Cattivo inizio per i casino terrestri del Belpaese
Il 2010 non sembra essere iniziato nel migliore dei modi per i casino terrestri del Belpaese. Il confronto viene effettuato in relazione all’inizio dello scorso anno. Secondo i dati registrati soltanto il casino di Sanremo puo’ star tranquillo, con un bel +18%. Le altre case da gioco, invece, soprattutto Venezia e Campione segnano un calo rispettivamente dell’8,34% e del 6,11%. Il direttore del casino di Sanremo, Donato di Ponzano, ritiene che i motivi di questa flessione siano da ricercare nella pesante crisi economica e nella spietata concorrenza portata avanti dalle sale da gioco virtuali.

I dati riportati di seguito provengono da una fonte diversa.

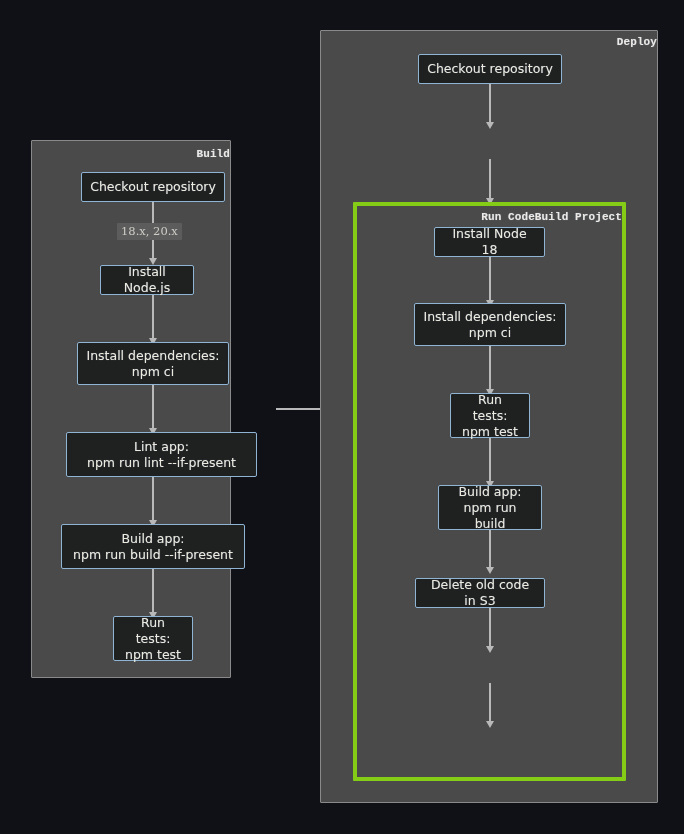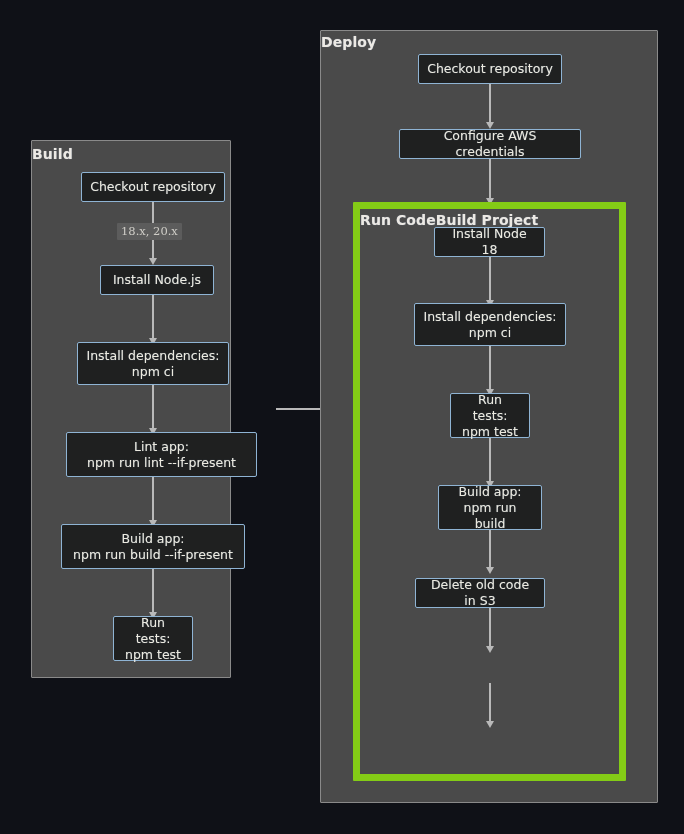"Deploy" .subgraph-title { font-family: none -> Liberation Mono, monospace; font-size: 14px -> 11px; text-align: left -> right }
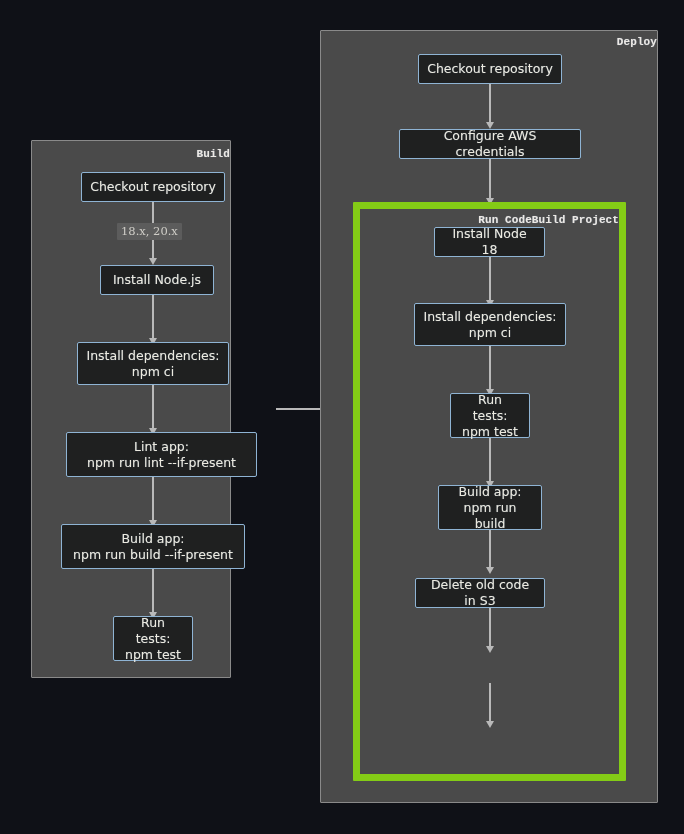"Configure AWS credentials" div.node { html: <div>Configure AWS credentials</div> -> none }
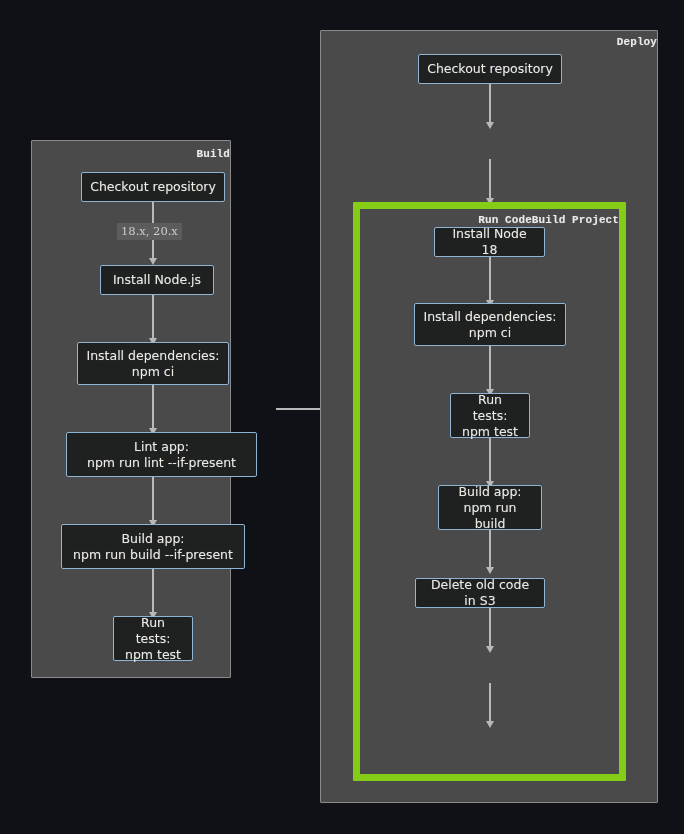"Run CodeBuild Project" .subgraph.nested { border: 7px solid #84cc16 -> 4px solid #84cc16 }
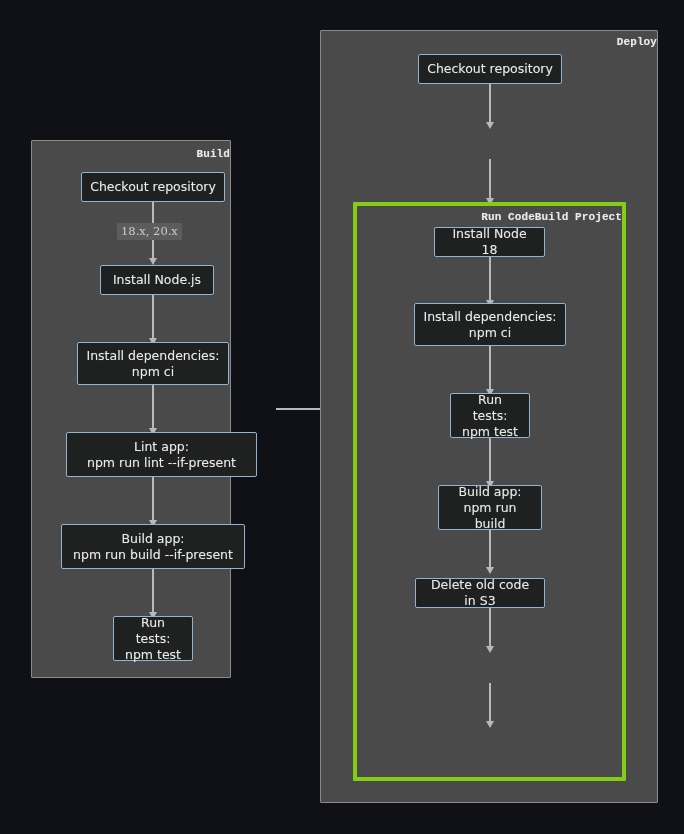"Install Node.js" div.node { width: 114px -> 94px }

Lo stesso Ponzano sostiene che la delicata situazione potrebbe risolversi puntando maggiormente sulle sfide di Hold’em o sulle partite di Chemin de Fer.
Risvolti scientifici per la dipendenza dal gioco d’azzardo
Una recente indagine del California Institute of Technology di Pasadena (USA) ha reso noto che la dipendenza dal gioco d’azzardo potrebbe essere causata da una anormalita’ di una parte del cervello. Secondo il direttore dello studio, Benedetto De Martino, la zona in questione e’ la cosiddetta amigdala che, normalmente, agirebbe nel cervello dei giocatori per bloccarli davanti a potenziali perdite di denaro. Nei soggetti con comportamenti compulsivi, invece, questa presenta una lesione o una malformazione tali da portare l’individuo dipendente a rischiare in situazioni nelle quali molti altri si fermerebbero.